Former New York City Mayor Michael Bloomberg formally and publicly apologized for the first time on the campaign trail for the stop-and-frisk policies that he repeatedly promoted and defended throughout his tenure.
According to CNN, Bloomberg apologized during a launch event for “Mike for Black America” in Houston, Texas, saying the policy is something deeply regrets.
“There is one aspect of approach that I deeply regret, the abuse of police practice called stop and frisk,” Bloomberg said. “I defended it, looking back, for too long because I didn’t understand then the unintended pain it was causing to young Black and brown families and their kids. I should have acted sooner and faster to stop it. I didn’t, and for that I apologize.”
Of course, Bloomberg has apologized for this tainted legacy before, however, that apology was issued before the congregation of a Black megachurch in Brooklyn and before he officially announced his run.
The timing of this second apology is also probably not a coincidence, given earlier this week #BloombergIsARacist was trending across the United States as audio surfaced of him defending the policy back in 2015.
In the audio, which was from a 2015 speech the mayor gave in Colorado at the Aspen Institute, Bloomberg could be heard saying that “Ninety-five percent of your murders — murderers and murder victims — fit one M.O…You can just take the description, Xerox it and pass it out to all the cops.
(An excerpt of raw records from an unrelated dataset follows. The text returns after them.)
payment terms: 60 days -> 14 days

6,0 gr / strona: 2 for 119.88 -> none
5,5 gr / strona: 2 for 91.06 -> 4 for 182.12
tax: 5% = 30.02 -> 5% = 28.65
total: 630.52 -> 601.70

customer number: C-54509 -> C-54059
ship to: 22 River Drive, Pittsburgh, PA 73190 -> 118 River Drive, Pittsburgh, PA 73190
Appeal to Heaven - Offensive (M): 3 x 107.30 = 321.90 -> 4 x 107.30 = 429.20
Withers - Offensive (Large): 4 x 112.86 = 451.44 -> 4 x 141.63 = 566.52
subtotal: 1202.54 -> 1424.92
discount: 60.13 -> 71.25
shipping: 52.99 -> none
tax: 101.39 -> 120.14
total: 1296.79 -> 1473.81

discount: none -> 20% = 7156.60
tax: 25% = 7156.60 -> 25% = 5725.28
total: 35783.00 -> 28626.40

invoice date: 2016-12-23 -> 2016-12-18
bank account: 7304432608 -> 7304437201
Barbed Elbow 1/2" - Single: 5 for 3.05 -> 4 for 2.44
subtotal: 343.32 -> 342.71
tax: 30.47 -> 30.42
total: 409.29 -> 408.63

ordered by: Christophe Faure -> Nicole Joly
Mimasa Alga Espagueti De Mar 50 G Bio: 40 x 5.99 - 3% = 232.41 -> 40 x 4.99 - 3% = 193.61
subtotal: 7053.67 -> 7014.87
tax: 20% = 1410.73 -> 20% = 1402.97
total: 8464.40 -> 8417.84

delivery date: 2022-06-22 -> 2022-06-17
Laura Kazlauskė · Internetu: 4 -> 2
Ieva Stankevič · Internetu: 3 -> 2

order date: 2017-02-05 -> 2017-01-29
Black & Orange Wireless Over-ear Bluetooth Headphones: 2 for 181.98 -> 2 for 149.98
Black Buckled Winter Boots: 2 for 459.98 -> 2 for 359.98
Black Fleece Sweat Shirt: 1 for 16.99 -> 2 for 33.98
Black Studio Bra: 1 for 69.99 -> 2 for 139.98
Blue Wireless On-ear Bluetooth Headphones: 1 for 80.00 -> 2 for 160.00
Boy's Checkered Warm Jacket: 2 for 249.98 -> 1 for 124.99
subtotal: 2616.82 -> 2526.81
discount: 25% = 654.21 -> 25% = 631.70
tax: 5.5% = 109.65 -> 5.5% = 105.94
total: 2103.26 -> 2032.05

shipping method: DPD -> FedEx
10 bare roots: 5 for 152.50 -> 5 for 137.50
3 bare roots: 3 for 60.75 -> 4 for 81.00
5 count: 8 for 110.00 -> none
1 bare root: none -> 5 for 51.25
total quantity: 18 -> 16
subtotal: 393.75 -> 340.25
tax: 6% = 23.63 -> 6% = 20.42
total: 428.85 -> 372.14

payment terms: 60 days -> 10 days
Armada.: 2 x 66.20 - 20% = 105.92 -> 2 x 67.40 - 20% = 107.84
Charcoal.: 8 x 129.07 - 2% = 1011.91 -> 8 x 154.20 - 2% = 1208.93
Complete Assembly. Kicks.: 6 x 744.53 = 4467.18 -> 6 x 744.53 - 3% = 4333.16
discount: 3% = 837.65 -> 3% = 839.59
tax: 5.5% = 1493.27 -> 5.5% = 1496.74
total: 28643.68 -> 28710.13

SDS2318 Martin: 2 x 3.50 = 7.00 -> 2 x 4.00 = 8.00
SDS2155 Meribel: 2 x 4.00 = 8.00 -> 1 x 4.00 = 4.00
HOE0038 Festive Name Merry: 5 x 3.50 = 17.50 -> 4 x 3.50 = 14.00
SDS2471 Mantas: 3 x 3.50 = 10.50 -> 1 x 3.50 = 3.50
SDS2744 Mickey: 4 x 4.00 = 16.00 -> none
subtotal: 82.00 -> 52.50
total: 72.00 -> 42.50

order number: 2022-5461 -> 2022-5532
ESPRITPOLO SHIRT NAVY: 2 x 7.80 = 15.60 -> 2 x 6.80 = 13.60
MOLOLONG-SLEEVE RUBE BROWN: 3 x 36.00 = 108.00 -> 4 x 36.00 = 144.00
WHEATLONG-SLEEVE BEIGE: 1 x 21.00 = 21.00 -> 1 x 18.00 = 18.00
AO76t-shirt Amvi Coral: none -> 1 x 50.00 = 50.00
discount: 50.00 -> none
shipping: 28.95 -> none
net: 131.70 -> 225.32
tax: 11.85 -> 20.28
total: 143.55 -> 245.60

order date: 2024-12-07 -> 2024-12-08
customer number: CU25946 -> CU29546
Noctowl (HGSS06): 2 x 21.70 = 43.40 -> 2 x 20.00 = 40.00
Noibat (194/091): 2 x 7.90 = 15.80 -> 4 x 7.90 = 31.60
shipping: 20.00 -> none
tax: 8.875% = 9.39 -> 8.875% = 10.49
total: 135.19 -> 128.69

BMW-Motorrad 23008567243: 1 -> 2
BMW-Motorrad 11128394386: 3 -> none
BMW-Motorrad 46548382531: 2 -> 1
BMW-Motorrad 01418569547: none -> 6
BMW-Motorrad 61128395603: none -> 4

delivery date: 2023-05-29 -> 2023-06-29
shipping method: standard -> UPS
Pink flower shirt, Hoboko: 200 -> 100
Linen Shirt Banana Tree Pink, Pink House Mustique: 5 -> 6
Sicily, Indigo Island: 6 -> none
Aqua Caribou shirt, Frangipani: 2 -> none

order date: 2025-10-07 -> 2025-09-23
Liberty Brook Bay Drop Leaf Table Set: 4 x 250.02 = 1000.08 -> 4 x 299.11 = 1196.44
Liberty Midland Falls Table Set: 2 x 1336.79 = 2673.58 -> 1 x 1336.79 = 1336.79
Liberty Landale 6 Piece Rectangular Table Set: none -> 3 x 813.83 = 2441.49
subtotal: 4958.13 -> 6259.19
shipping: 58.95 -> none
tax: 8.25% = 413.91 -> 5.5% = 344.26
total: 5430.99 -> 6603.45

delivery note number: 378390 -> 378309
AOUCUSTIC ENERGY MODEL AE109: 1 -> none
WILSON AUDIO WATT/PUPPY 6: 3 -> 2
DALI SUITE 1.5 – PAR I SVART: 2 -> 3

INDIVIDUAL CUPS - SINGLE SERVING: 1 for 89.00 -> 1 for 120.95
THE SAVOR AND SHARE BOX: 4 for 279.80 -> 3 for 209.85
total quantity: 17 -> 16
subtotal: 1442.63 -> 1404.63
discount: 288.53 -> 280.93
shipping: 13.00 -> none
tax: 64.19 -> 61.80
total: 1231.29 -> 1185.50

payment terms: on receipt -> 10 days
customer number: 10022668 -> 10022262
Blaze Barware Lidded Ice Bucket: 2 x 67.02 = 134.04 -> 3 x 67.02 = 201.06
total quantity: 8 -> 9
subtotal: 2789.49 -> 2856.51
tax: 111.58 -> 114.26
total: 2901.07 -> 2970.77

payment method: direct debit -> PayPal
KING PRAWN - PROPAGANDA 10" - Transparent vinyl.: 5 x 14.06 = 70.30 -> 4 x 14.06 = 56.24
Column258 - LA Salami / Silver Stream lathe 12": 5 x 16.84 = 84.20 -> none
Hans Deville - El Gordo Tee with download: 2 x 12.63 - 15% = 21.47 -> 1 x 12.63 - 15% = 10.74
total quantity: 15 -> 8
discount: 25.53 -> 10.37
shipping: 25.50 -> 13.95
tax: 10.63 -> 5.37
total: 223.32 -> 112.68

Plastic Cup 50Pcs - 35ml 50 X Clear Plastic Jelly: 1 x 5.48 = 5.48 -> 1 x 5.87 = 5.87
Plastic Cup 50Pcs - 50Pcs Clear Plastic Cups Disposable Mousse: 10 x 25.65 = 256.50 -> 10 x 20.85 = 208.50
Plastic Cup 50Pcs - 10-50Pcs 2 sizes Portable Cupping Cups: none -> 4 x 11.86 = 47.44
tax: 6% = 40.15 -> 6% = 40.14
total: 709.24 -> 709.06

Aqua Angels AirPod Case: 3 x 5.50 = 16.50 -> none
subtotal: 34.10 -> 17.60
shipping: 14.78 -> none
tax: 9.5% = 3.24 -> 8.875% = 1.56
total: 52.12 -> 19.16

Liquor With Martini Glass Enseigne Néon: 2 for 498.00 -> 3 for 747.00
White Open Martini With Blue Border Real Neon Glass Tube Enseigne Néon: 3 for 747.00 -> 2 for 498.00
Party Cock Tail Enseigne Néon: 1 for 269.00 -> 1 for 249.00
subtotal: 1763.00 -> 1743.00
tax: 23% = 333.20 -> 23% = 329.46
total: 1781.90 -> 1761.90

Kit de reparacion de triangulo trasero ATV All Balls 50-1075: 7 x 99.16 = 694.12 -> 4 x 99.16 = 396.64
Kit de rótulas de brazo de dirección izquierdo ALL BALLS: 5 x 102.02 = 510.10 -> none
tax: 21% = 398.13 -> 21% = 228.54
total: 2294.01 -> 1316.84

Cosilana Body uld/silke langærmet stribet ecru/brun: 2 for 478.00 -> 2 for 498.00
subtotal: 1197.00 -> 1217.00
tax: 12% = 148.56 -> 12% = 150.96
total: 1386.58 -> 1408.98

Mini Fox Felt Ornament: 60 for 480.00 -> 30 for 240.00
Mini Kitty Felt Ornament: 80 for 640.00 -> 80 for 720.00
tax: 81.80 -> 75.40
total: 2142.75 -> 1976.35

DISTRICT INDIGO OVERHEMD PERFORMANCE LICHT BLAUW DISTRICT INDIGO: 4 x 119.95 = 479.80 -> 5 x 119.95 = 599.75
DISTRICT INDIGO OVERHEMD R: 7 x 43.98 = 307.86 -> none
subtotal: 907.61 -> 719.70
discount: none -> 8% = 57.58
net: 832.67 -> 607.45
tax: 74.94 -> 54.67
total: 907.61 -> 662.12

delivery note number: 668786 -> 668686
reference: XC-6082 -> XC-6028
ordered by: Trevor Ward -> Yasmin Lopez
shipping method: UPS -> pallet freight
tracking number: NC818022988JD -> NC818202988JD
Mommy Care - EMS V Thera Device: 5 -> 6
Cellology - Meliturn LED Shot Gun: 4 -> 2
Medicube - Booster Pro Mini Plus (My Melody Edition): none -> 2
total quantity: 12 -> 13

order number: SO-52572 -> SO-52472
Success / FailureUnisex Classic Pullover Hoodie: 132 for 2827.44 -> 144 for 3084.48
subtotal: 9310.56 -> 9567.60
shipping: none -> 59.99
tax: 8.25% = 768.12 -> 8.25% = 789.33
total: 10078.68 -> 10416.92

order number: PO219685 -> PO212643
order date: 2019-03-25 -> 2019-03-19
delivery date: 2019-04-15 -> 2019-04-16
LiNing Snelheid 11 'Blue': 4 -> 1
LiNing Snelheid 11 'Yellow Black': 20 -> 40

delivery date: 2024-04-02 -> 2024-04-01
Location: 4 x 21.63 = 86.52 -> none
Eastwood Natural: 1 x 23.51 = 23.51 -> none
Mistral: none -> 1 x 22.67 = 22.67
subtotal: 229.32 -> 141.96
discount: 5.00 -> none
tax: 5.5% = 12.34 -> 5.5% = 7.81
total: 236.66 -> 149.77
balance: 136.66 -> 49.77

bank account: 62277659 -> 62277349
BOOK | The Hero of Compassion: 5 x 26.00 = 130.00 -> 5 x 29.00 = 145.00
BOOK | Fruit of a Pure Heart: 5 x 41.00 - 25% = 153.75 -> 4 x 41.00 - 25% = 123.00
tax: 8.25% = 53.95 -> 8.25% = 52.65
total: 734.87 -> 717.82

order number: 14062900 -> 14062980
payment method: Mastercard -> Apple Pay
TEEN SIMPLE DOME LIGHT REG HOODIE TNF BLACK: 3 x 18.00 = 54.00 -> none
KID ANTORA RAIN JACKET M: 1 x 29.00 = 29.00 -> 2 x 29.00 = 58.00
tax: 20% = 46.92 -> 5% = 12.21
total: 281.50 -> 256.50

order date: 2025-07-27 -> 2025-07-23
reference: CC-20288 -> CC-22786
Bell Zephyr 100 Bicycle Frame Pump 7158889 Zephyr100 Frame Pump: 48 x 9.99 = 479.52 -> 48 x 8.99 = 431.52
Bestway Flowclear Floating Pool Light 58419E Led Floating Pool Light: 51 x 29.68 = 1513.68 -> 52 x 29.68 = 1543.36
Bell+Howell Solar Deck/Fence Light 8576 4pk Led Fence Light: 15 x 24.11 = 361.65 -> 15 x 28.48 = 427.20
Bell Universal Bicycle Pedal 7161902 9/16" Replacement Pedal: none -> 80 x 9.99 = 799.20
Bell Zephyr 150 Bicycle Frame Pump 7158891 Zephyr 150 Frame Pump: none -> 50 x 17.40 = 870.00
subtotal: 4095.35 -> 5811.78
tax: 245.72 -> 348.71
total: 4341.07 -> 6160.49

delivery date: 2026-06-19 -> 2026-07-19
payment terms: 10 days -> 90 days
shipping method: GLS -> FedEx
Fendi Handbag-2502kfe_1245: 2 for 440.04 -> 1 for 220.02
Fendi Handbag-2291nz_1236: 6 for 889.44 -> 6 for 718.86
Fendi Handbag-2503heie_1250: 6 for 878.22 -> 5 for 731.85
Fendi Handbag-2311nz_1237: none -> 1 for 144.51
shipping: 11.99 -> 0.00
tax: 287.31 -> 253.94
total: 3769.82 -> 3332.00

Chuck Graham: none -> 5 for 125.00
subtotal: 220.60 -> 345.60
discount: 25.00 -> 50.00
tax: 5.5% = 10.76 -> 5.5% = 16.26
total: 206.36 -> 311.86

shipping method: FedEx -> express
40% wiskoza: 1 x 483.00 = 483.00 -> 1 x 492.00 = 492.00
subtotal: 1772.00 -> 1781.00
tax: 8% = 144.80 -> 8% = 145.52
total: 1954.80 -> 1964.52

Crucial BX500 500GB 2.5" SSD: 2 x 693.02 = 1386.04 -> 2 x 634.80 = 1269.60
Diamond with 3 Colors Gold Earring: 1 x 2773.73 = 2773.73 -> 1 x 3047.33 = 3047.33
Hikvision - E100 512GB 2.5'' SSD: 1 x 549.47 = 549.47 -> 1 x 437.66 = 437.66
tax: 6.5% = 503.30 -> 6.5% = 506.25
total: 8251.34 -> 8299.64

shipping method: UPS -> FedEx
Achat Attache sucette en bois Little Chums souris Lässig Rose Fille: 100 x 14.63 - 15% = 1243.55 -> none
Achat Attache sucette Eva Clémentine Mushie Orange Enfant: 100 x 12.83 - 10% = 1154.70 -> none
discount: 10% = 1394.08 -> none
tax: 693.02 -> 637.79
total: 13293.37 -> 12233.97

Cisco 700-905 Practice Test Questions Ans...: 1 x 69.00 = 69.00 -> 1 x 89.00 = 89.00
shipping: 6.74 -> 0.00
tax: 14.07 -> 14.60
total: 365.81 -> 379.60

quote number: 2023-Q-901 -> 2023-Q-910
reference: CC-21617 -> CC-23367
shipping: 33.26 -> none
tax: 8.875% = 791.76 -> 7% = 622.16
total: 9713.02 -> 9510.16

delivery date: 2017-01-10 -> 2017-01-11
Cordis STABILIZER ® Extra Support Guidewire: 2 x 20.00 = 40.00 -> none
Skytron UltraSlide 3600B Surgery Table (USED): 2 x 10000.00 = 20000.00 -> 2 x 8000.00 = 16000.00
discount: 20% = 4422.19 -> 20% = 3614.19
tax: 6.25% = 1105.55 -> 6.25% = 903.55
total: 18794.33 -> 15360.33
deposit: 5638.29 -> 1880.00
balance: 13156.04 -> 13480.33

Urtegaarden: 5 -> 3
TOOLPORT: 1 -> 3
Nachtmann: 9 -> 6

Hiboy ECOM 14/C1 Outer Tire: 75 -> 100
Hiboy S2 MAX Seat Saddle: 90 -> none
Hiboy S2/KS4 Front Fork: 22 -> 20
They are male, minorities, 16 to 25. That’s true in New York, that’s true in virtually every city.”
He also acknowledged that “We put all the cops in minority neighborhoods. Yes. That’s true. Why do we do it? Because that’s where all the crime is.”
Bloomberg defended these stances saying that it was to remove guns from the streets, adding “and the way you get the guns out of the kids’ hands is to throw them up against the walls and frisk them.”
Bloomberg later released a statement about the audio, CNN notes, claiming that he inherited the stop-and-frisk practice, but by the time he left office had cut it back by 95%.
“I should’ve done it faster and sooner. I regret that and I have apologized — and I have taken responsibility for taking too long to understand the impact it had on Black and Latino communities,” he said.
That being said, he also had time to be petty, referencing President Donald Trump, who shared the audio, noting that “President Trump’s deleted tweet is the latest example of his endless efforts to divide Americans.”
Now, it turns out, Bloomberg is promising to “work to dismantle systems that are plagued by bias and discrimination,” as he said during his campaign stop.
“I will invest in the communities that borne the brunt of those systems for generations. And I’ll put this work at the very top of our agenda,” Bloomberg vowed.